> **The problem**
The reply must contain exactly the lines below from the one with "font-size: 22px ->" down to the one with "font-weight: 400 ->", both included, and nothing more; please omit the pictures.

> **Given records**
_ _ _ _

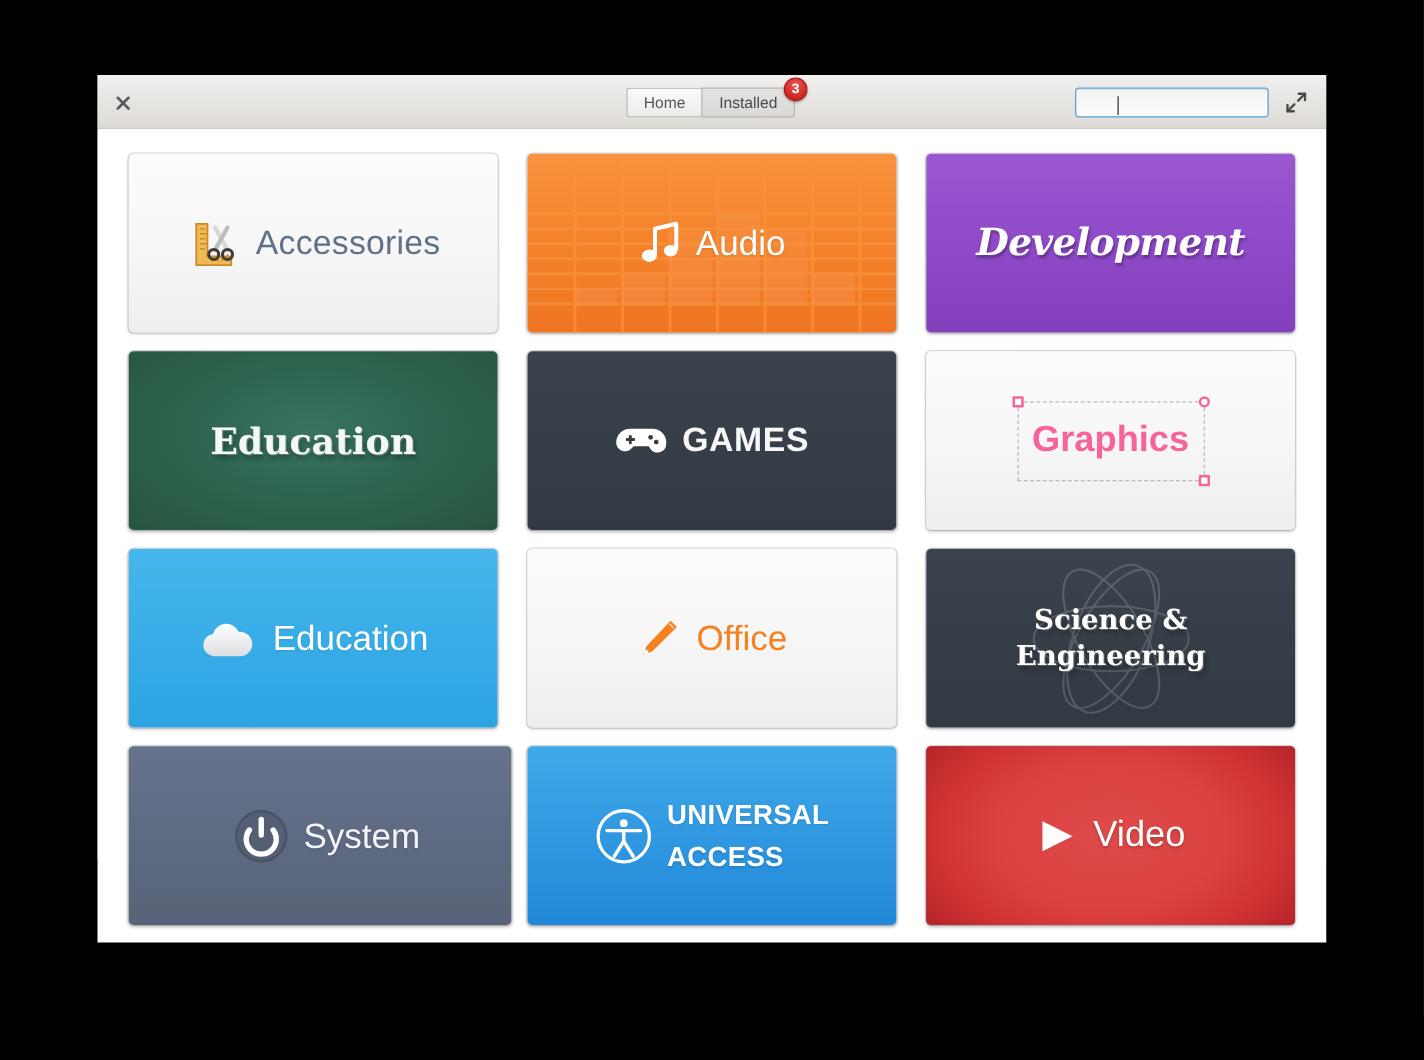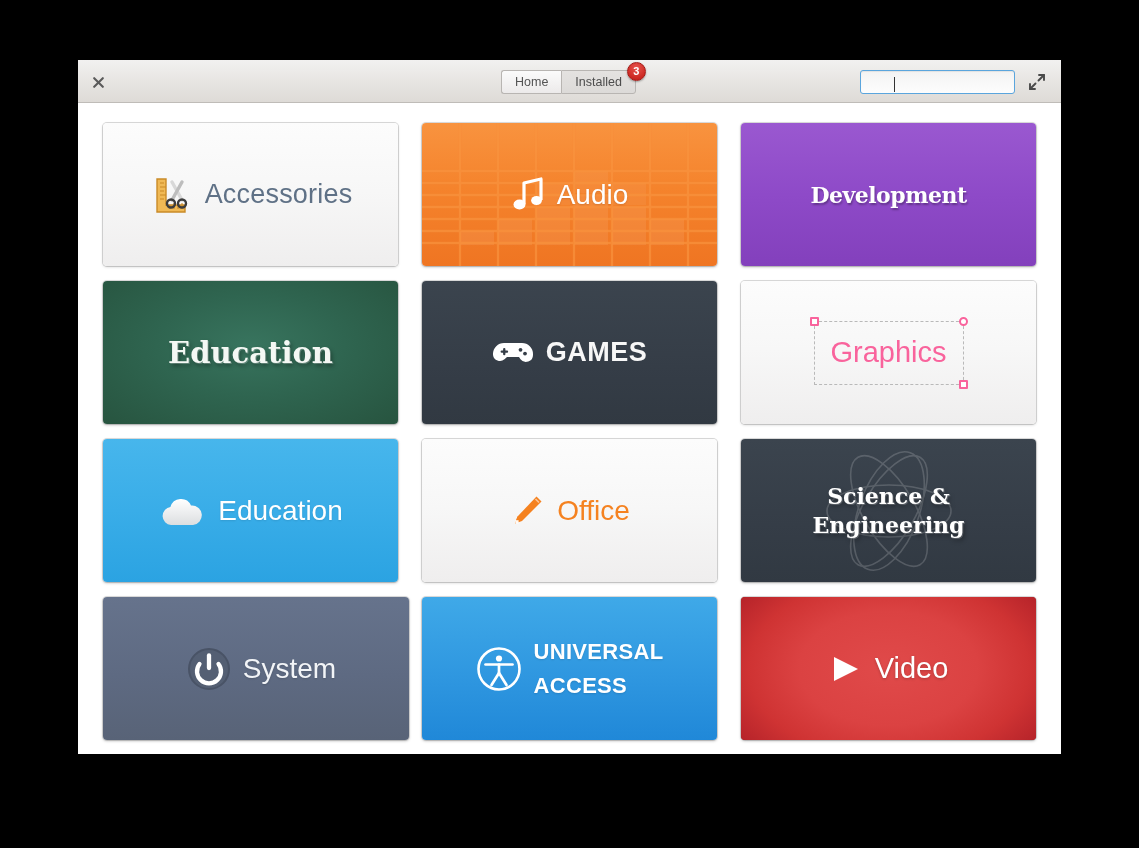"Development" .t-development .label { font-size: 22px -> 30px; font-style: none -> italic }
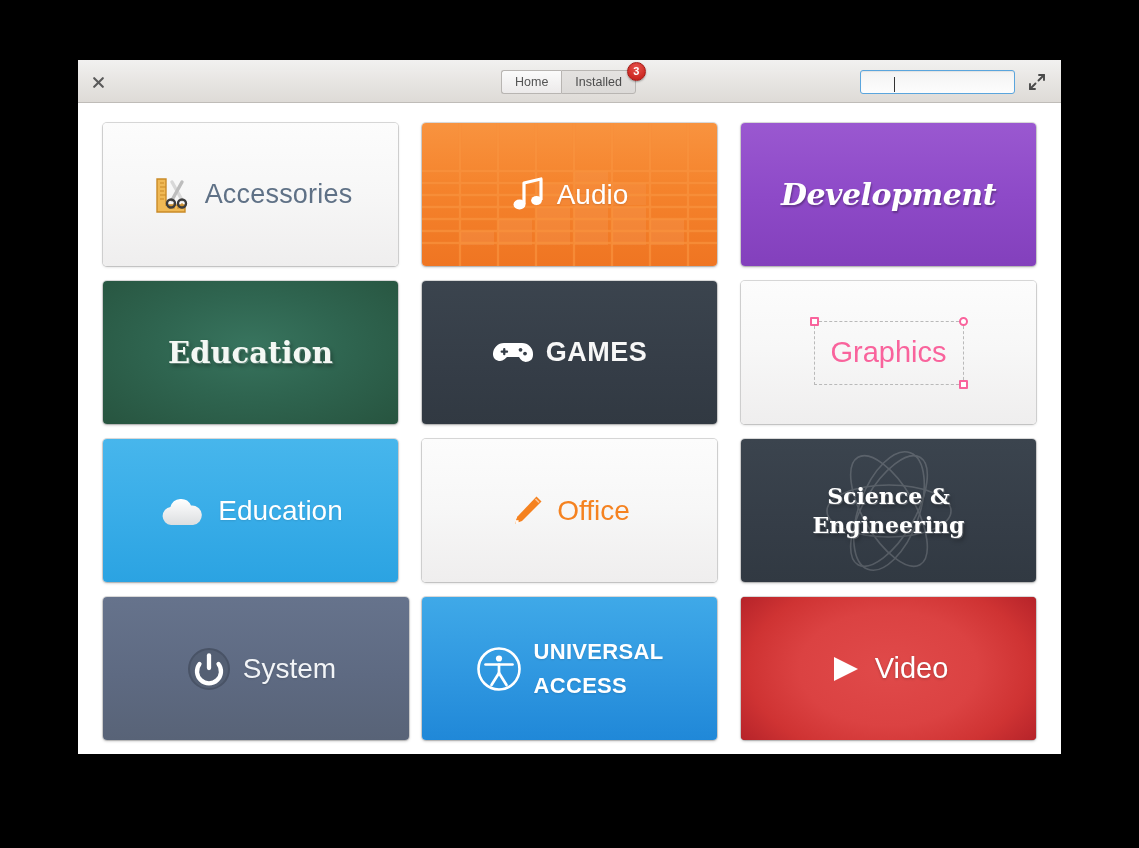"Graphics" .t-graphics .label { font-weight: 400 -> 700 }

_ _ _ _

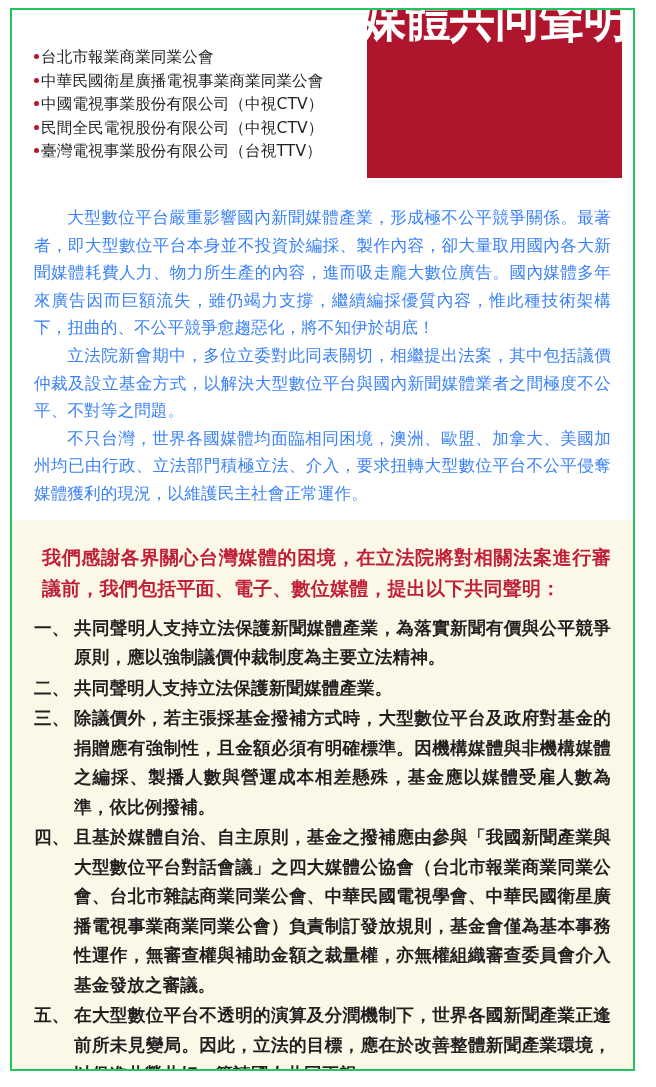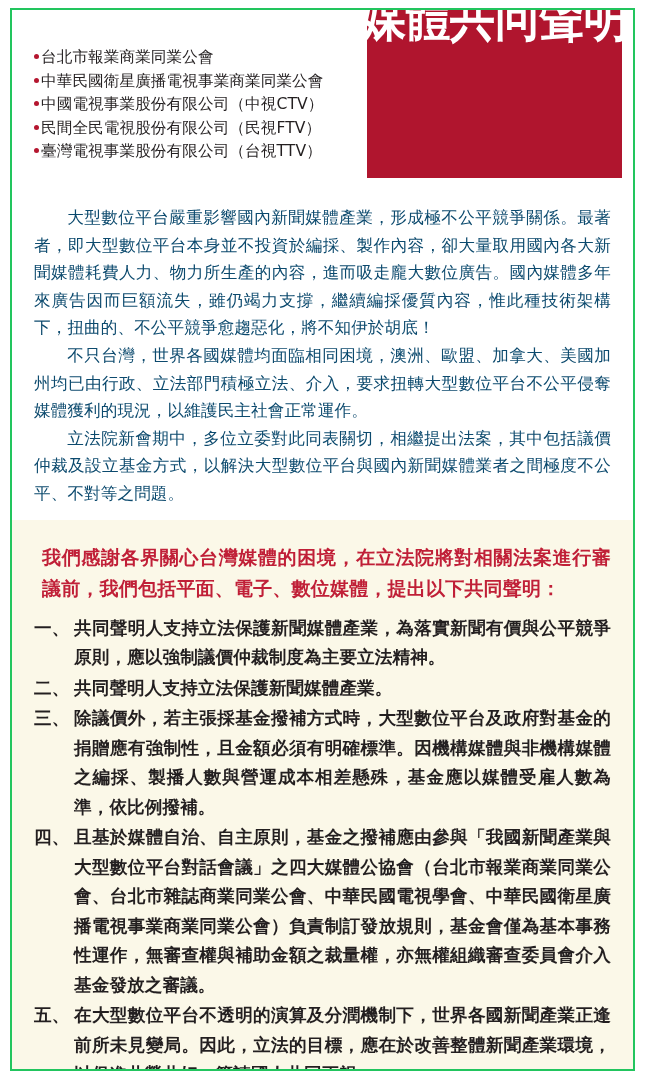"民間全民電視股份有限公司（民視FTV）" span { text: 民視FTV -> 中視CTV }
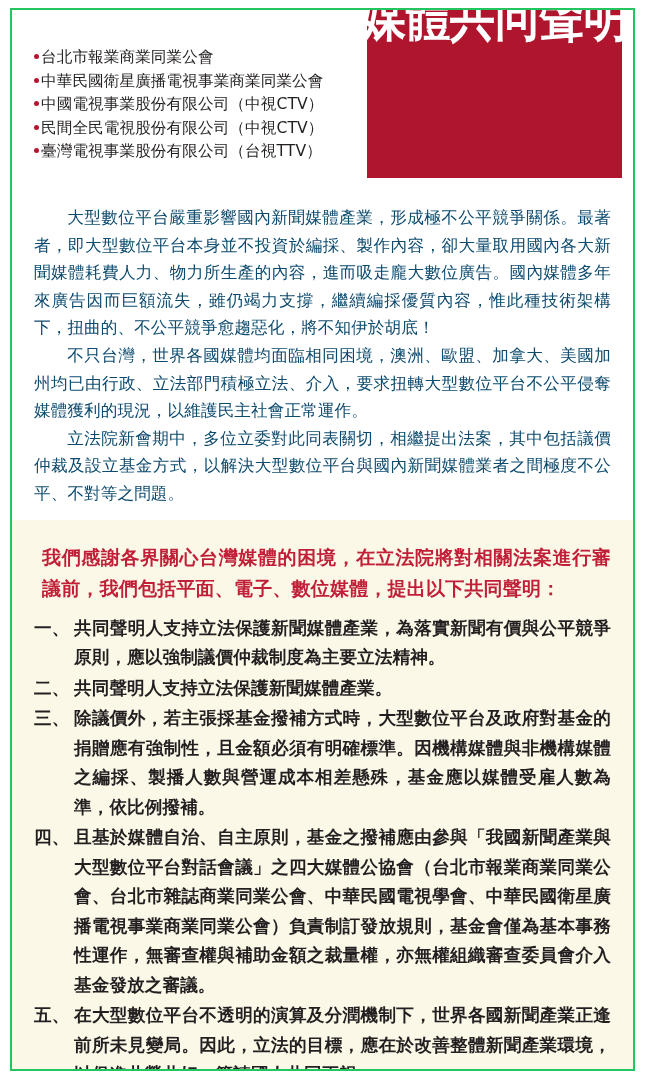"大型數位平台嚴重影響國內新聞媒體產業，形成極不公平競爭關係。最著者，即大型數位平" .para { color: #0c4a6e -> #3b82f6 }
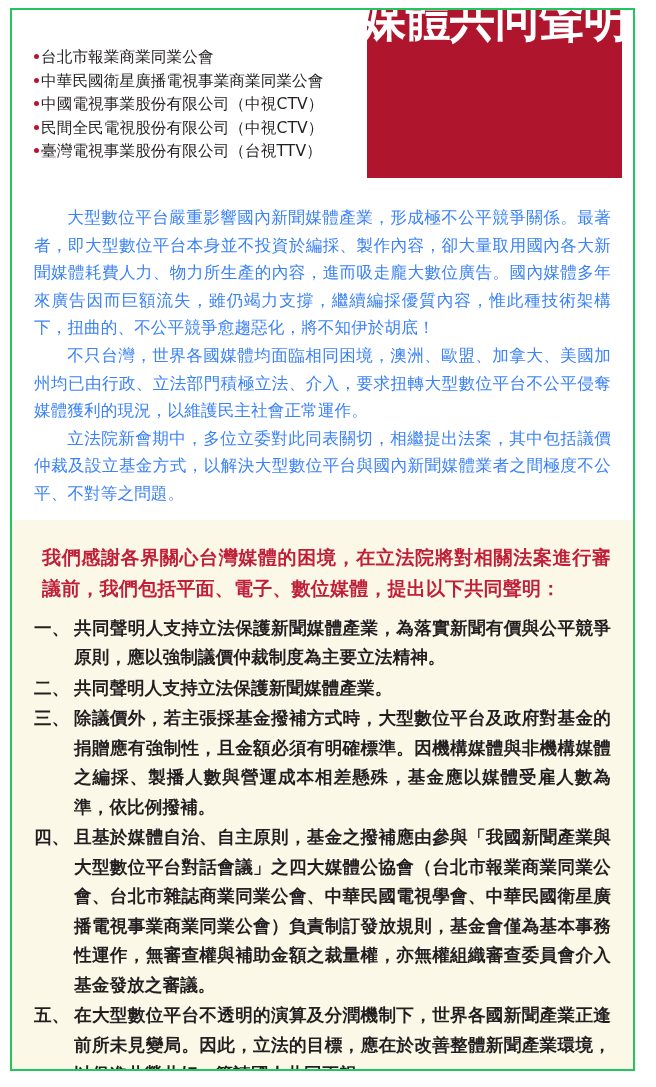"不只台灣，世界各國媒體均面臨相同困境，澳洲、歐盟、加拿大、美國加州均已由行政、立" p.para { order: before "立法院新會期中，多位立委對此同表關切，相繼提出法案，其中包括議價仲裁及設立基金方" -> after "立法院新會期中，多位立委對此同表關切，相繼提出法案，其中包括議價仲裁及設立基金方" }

_ _ _ _

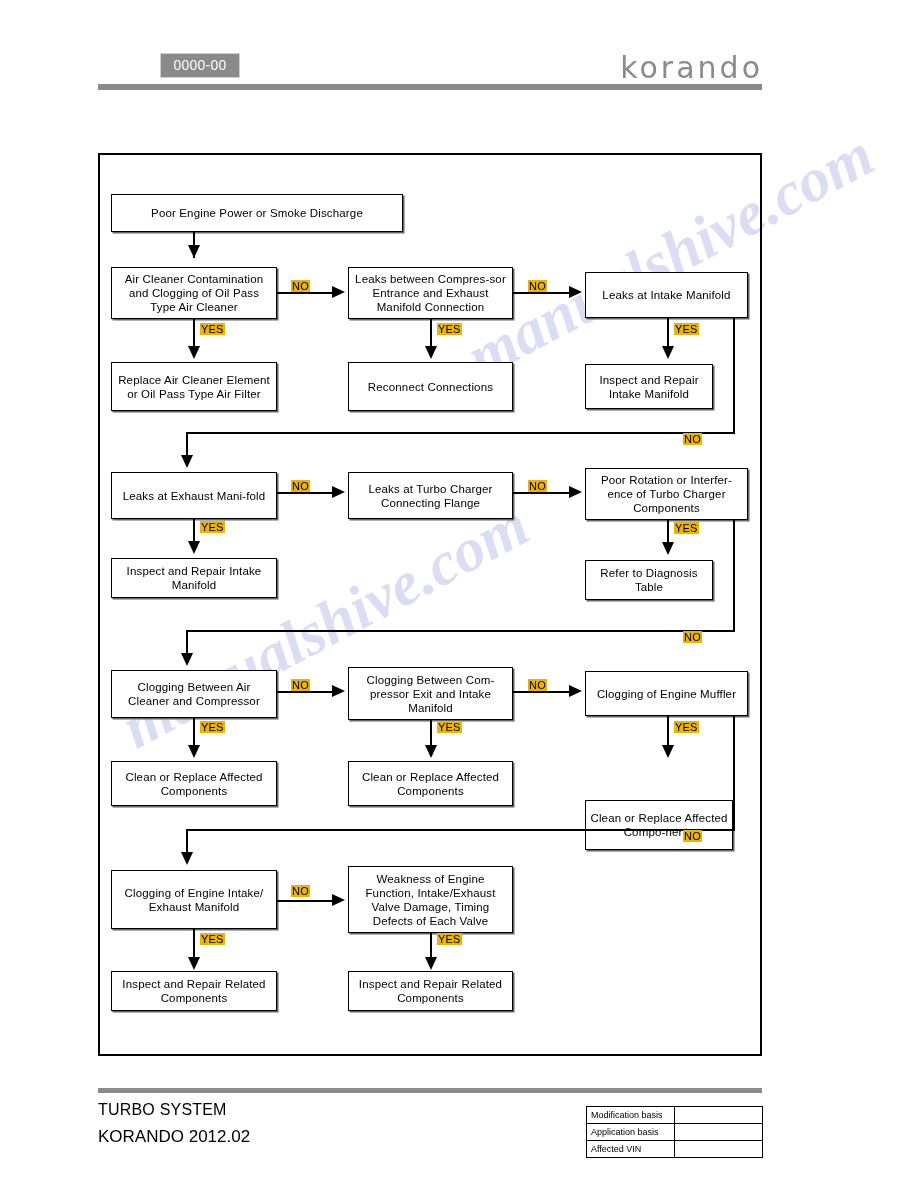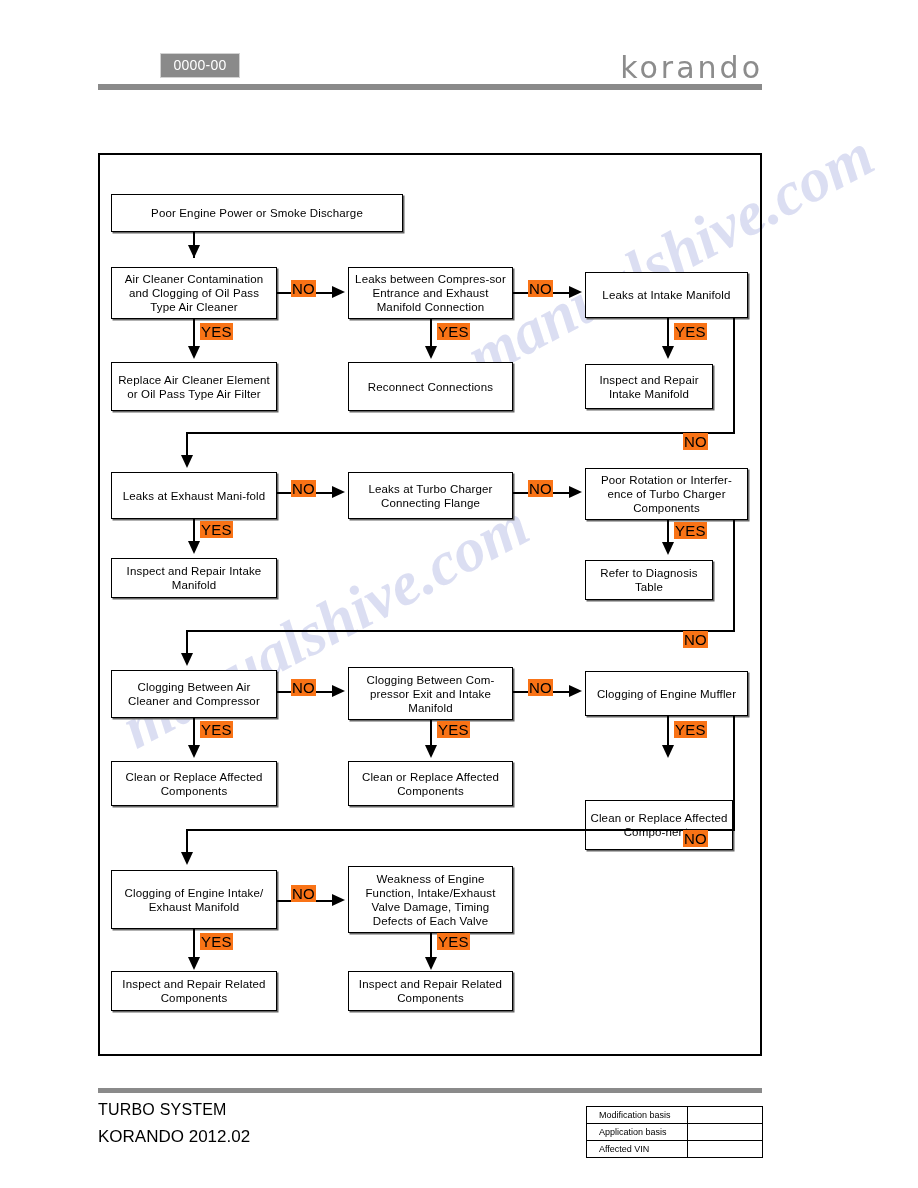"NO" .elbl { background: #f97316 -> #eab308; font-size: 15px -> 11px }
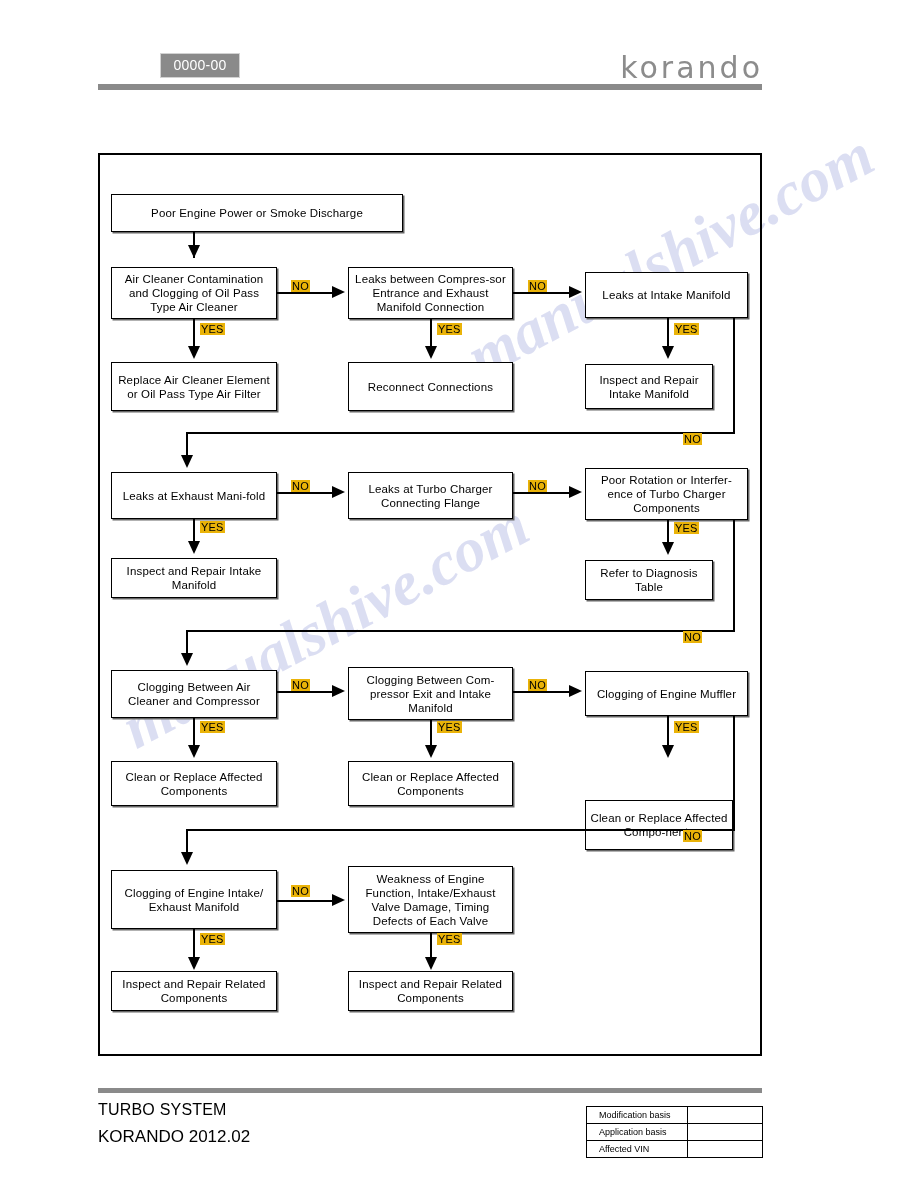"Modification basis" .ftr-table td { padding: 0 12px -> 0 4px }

_ _ _ _

> **Output of the exercise**
"Development" .t-development .label { font-size: 22px -> 30px; font-style: none -> italic }
"Graphics" .t-graphics .label { font-weight: 400 -> 700 }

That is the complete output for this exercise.